Kreviazuk plays the mother of Carley Allison, the teenage Toronto figure skater who made medical history while battling an extremely rare type of cancer.

“It was a harrowing experience playing the role of a mother of a child dying of cancer,” said Kreviazuk, who will also soon be seen in Welcome to Nowhere, Robin Dunne’s romantic comedy set in Saskatchewan.

Kreviazuk is no stranger to the screen with songs she has written or performed appearing in projects including Armageddon (Leaving on a Jet Plane), How to Lose a Guy in 10 Days (Feels Like Home), and Smallville (In This Life).

She made her feature debut in David Weaver’s 2001 indie drama Century Hotel, and co-wrote the film’s theme song Can’t Make It Good with her husband Raine Maida.
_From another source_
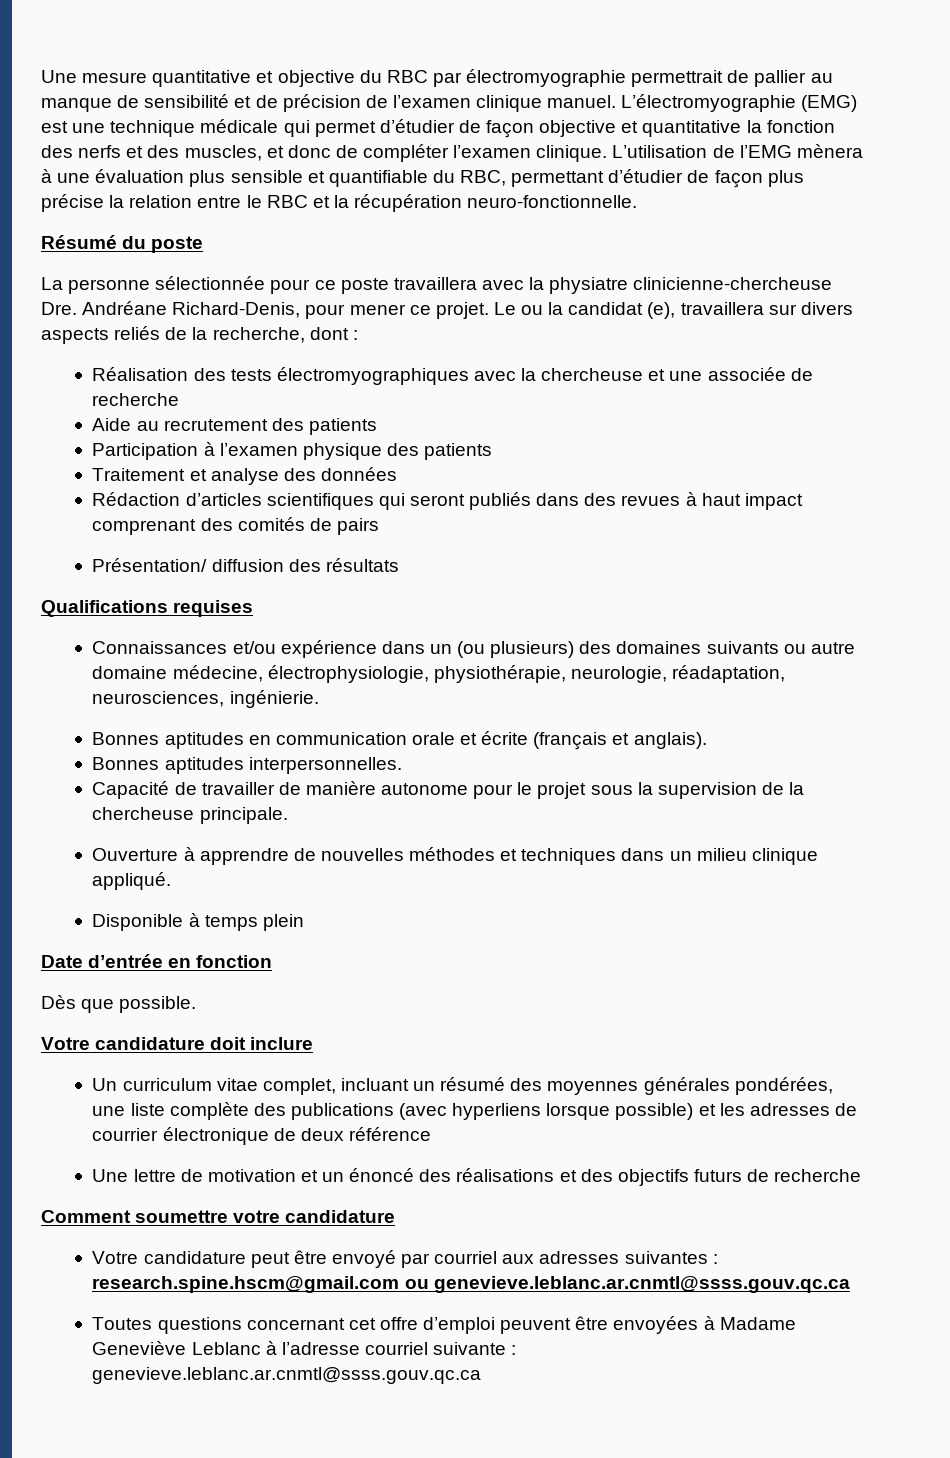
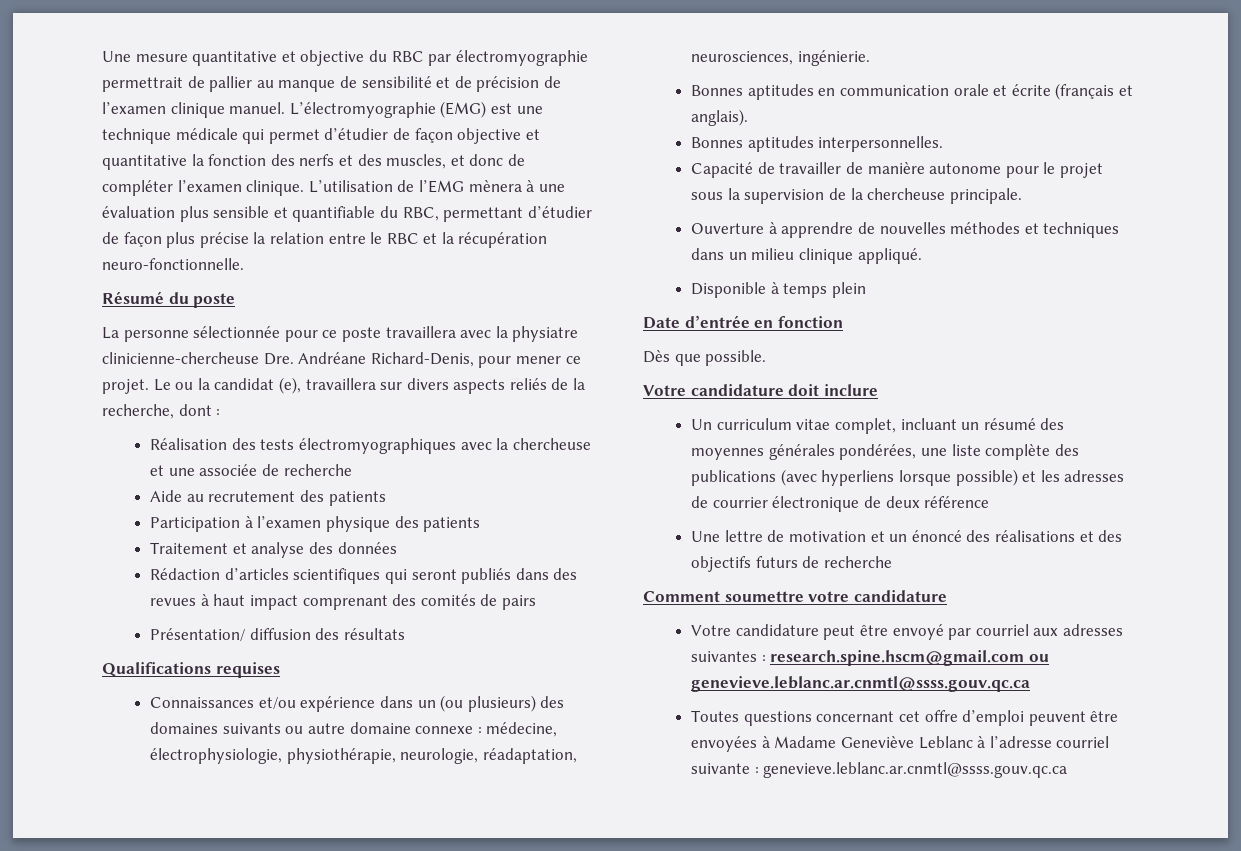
- Connaissances et/ou expérience dans un (ou plusieurs) des domaines suivants ou autre domaine médecine, électrophysiologie, physiothérapie, neurologie, réadaptation, neurosciences, ingénierie.
+ Connaissances et/ou expérience dans un (ou plusieurs) des domaines suivants ou autre domaine connexe : médecine, électrophysiologie, physiothérapie, neurologie, réadaptation, neurosciences, ingénierie.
“I wouldn’t do a lead role [unless] it was exactly the right fit, or a reflection of something I wanted to say,” said Kreviazuk, who prefers short-term gigs.

“Six weeks straight or three months I just can’t commit to. Kissing people on camera and all that … I’m not into that just now.”


Rushes: Victoria’s independent production community got some early Christmas presents this month. Ana De Lara came home from the Whistler Film Festival with the MPAA Short Film Award, which includes $15,000 and up to $100,000 worth of “in-kind” production services to develop Good Girls Don’t, a short film she successfully pitched.

Sharing the Best International Short award for The Cameraman at Paris Courts Devant 2016 with director Connor Gaston was thrill for producer Arnold Lim. Now Lim has learned that he and his collaborator on his new film All-In Madonna, UVic grad Susie Winters, have been selected as one of four new teams for the 2017 National Screen Institute’s Features First training course. So were Victoria’s Jeremy Lutter and his We Came From the Sea collaborator, Vancouver writer Ryan Bright.

NSI Features First, which kicks off with a week-long boot camp in Toronto in January, is a 10-month training launch pad for producer-writer teams looking to produce their first or second feature with commercial potential. Victoria filmmaker Maureen Bradley’s festival hit Two4One is one of 19 feature films produced since the coveted course’s inception.